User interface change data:

_ _ _ _

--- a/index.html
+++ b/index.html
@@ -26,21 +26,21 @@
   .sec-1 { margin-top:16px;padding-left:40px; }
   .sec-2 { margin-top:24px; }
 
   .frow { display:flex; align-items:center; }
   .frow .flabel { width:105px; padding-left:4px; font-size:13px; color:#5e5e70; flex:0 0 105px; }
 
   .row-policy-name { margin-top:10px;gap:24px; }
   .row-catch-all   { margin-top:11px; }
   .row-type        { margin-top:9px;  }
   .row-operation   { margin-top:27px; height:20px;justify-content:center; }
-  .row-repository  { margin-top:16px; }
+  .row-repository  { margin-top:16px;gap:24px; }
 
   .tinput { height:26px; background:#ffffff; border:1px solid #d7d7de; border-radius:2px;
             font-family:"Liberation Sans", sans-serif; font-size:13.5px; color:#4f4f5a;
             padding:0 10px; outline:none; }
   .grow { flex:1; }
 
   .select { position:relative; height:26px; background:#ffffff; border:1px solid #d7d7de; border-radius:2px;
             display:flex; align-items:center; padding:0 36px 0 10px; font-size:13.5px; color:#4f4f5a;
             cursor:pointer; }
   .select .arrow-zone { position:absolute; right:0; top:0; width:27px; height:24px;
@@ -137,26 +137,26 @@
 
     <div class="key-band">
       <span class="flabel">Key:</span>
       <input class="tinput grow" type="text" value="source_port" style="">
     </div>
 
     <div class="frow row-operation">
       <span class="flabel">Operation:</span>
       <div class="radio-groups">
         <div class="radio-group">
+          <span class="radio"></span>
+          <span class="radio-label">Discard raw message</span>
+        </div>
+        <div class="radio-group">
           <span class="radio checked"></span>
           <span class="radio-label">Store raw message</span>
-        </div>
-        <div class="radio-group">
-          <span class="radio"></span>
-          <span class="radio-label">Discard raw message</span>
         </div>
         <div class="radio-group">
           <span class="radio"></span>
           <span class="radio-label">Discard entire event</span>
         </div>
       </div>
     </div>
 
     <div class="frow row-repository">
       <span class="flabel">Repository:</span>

_ _ _ _

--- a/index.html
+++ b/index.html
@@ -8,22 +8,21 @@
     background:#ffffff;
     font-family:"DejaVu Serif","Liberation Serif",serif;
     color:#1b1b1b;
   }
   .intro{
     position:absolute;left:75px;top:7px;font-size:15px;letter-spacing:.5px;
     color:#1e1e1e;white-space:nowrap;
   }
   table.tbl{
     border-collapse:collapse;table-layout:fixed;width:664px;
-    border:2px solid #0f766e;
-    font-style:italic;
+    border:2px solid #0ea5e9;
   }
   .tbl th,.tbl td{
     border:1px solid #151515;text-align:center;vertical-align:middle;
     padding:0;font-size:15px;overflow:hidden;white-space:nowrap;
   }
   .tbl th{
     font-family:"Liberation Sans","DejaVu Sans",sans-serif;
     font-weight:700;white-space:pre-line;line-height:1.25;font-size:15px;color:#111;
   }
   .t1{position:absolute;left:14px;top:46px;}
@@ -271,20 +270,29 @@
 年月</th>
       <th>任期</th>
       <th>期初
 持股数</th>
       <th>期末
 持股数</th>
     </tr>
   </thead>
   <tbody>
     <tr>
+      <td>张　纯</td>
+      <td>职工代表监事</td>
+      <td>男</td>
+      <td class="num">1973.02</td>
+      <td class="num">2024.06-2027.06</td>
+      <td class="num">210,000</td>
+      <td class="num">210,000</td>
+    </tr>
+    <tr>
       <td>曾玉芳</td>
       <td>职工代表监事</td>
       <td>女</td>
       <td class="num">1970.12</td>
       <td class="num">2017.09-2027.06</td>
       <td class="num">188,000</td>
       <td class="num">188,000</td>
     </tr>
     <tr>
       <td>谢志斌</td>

_ _ _ _

#### About this task
The word "Liberation" may appear in several lines of the data; copy every line where it does.

#### Your solution
             font-family:"Liberation Sans", sans-serif; font-size:13.5px; color:#4f4f5a;
     font-family:"DejaVu Serif","Liberation Serif",serif;
     font-family:"Liberation Sans","DejaVu Sans",sans-serif;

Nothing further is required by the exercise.